No instante seguinte, devemos nos unir mais profundamente às nossas sensações, aguçar ainda mais nossos sentidos e desenvolver maior acuidade interior em nosso contato com o Criador. Essa busca, essa conexão, essa descoberta do contato, nos é dada ao aumentar a iluminação sobre nós. Essa é a recompensa.

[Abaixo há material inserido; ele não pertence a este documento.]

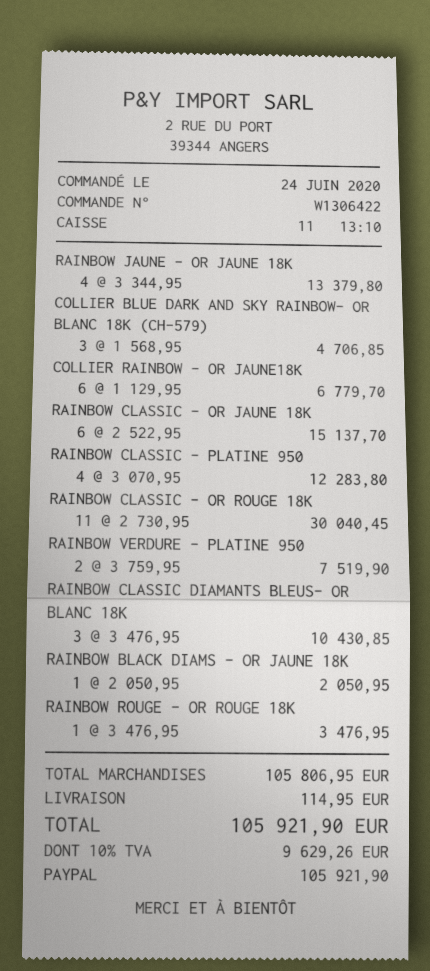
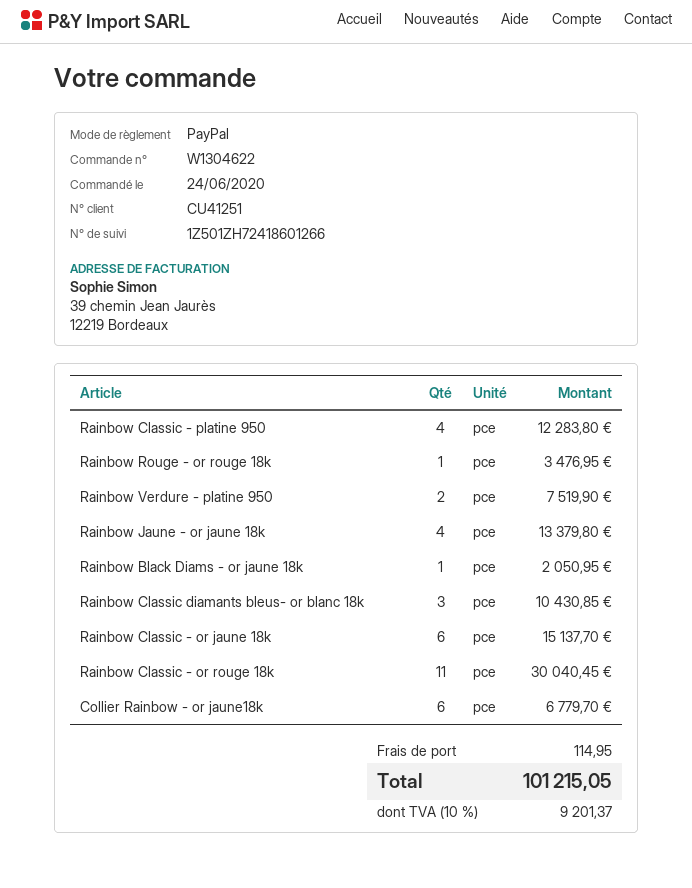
order number: W1306422 -> W1304622
COLLIER BLUE DARK AND SKY RAINBOW- OR BLANC 18K (CH-579): 3 for 4706.85 -> none
tax: 10% = 9629.26 -> 10% = 9201.37
total: 105921.90 -> 101215.05

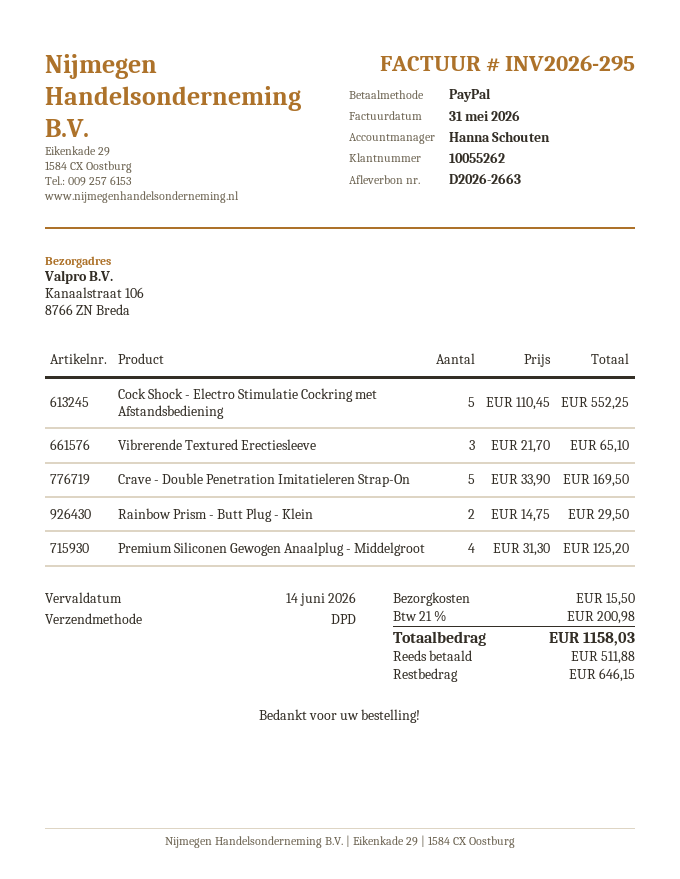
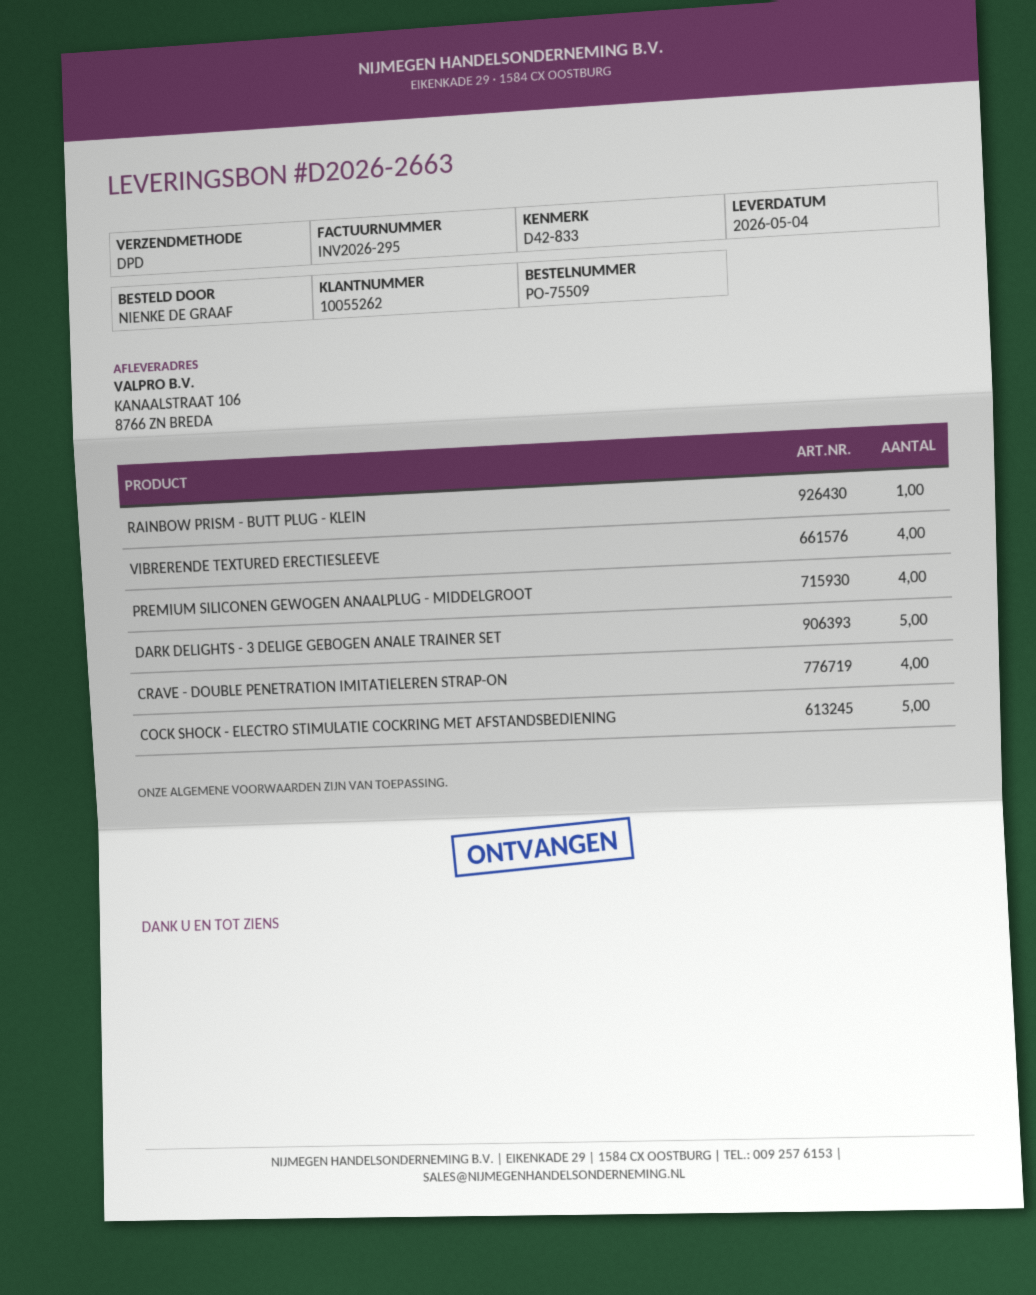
Vibrerende Textured Erectiesleeve: 3 -> 4
Crave - Double Penetration Imitatieleren Strap-On: 5 -> 4
Rainbow Prism - Butt Plug - Klein: 2 -> 1
DARK DELIGHTS - 3 DELIGE GEBOGEN ANALE TRAINER SET: none -> 5

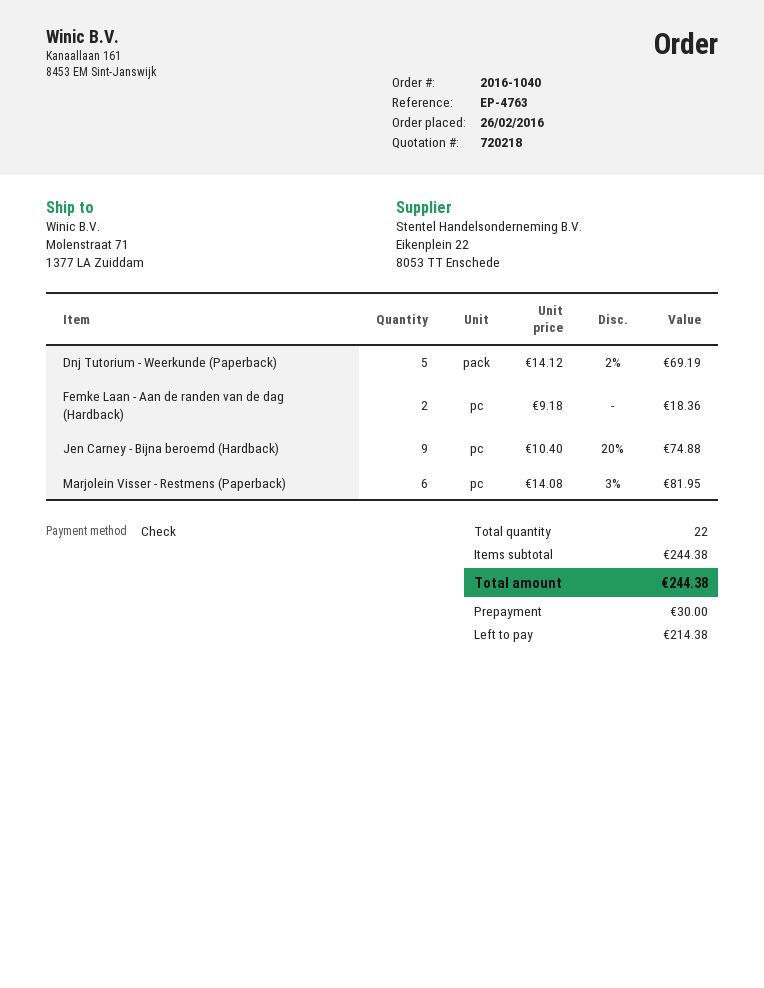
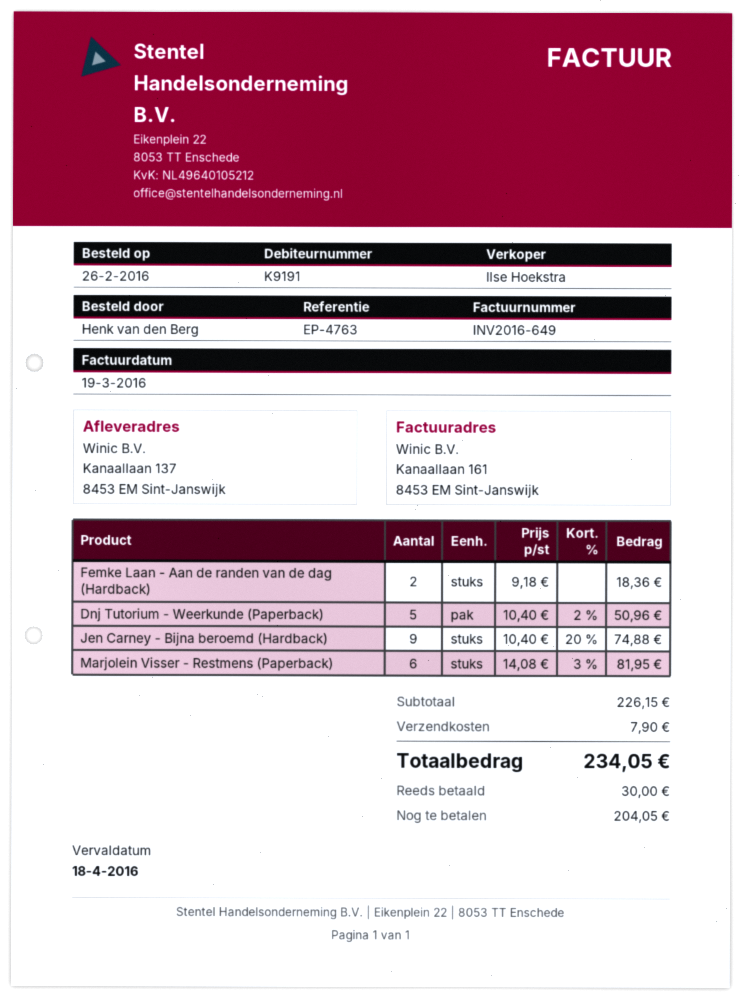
ship to: Molenstraat 71, 1377 LA Zuiddam -> Kanaallaan 137, 8453 EM Sint-Janswijk
Dnj Tutorium - Weerkunde (Paperback): 5 x 14.12 - 2% = 69.19 -> 5 x 10.40 - 2% = 50.96
subtotal: 244.38 -> 226.15
shipping: none -> 7.90
total: 244.38 -> 234.05
balance: 214.38 -> 204.05

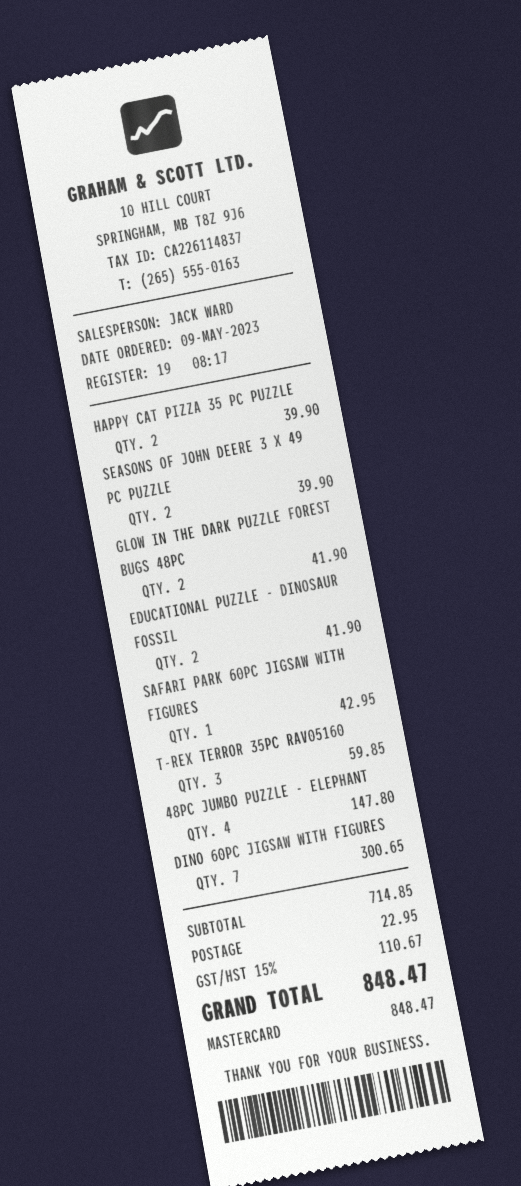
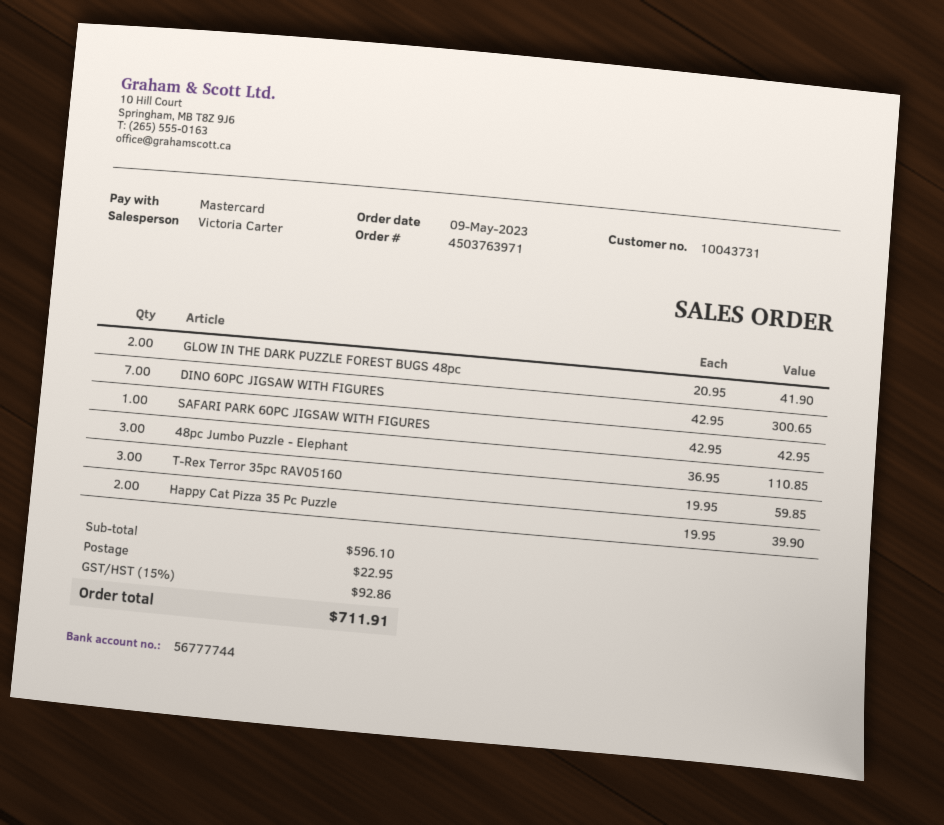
sales rep: JACK WARD -> Victoria Carter
SEASONS OF JOHN DEERE 3 X 49 PC PUZZLE: 2 for 39.90 -> none
EDUCATIONAL PUZZLE - DINOSAUR FOSSIL: 2 for 41.90 -> none
48PC JUMBO PUZZLE - ELEPHANT: 4 for 147.80 -> 3 for 110.85
subtotal: 714.85 -> 596.10
tax: 15% = 110.67 -> 15% = 92.86
total: 848.47 -> 711.91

Precisamos entender que o progresso rumo à correção final, mesmo que inclua vários estados alternados de luz e escuridão, é em si a recompensa. Quando nos é dada uma deficiência e a capacidade de reconhecê-la, essa é a nossa recompensa. Como poderia ser algo diferente de recompensa?
O castigo é quando nos sentimos abandonados, quando sentimos que não estamos sendo atendidos, como se estivéssemos em suspenso. Não há castigo maior. “Por que me abandonaste?” Esse sentimento em si já é o castigo.
Os Cabalistas são pessoas que anseiam pela divindade e que, de fato, como está escrito, são “judeus”, ou seja, descendentes de Abraão, Isaque e Jacó. Em que Abraão se diferenciava das outras nações? Porque ele era um Cabalista. Ao reconhecer seu Criador e desejar unir-se a Ele, ele se diferenciava de seus vizinhos persas.
Para esclarecer, a nação israelense não é única por seus genes biológicos, mas sim por ser um grupo de Cabalistas que se separou do povo persa. Por isso, eles se autodenominavam “judeus” (Yehudim) ou “hebreus” (Ivrim). “Judeus” porque buscam a unificação (Yichud) e “hebreus” porque atravessam (Laavor) a barreira (Machsom) entre o nosso mundo e o mundo espiritual. Essa é a nossa nação. Quando deixamos de ser Cabalistas, passamos a ser chamados de “gentios”.